Penjajahan terhadap dunia Islam memang tidak semerta-merta hadir saat pemerintahan Obama. Hanya saja menurutnya, di pidato Obama saat pelantikan dia menyatakan ingin merubah kebijakan yang hard power (negara adi kuasa) menjadi soft power (negara yang tidak mengandalkan kekuasaan). Tapi dalam realisasinya tidak terbukti.
"Penjajahan terhadap negara-negara Islam ini memang sudah berlangsung sejak Presiden Bush, hanya saja dalam pidato pelantikannya Obama berjanji akan merubah posisi negara hard power menjadi soft power. Tapi faktanya ini tidak sesuai," ujarnya.

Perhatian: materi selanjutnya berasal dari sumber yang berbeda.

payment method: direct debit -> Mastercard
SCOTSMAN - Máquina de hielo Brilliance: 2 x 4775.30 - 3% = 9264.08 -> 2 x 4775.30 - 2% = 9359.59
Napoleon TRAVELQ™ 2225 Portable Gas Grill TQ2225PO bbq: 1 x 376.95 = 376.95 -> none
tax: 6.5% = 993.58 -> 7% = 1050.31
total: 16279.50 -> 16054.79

Lebih lanjut ia mengatakan, ketidaksesuaian fakta ini dapat dilihat dengan tindakan Obama yang mengirimkan personel militer sebanyak 30 ribu pasukan ke Irak dengan dalih untuk pemusnahan senjatan pembunuh masal di Irak. Namun ia juga mengakui kedatangan Obama ini mungkin akan memberikan keuntungan bagi Indonesia, tapi lebih penting dari itu sikap solidaritas umat beragama harus lebih diutamakan.

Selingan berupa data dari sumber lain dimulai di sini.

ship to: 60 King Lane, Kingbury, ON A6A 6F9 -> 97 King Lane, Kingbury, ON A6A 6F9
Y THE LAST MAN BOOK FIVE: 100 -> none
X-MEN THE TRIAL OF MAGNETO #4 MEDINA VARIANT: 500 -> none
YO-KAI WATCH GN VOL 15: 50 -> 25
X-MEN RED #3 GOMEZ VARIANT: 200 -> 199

"Mungkin kedatangan Obama akan memberikan keuntungan tetapi saya yakin itu hanya sedikit. Dan jauh lebih penting dari keuntungan tersebut sebenarnya yang patut dilihat adalah soal solidaritas sesama muslim, bagaimana bisa kita berpelukan dan bersalaman dengan orang yang berasal dari negara yang telah membuat orang banyak berlumuran darah," ujar pria berkacamata ini.
Ia juga menambahkan, semangat penolakan yang dilakukan oleh HTI ini sebenarnya lebih kepada untuk melindungi integritas Indonesia. "Semangat penolakan ini lebih kepada melindungi integritas negeri kita, apalagi selama ini ekonomi dan politik kita masih dikendalikan oleh Amerika," pungkasnya.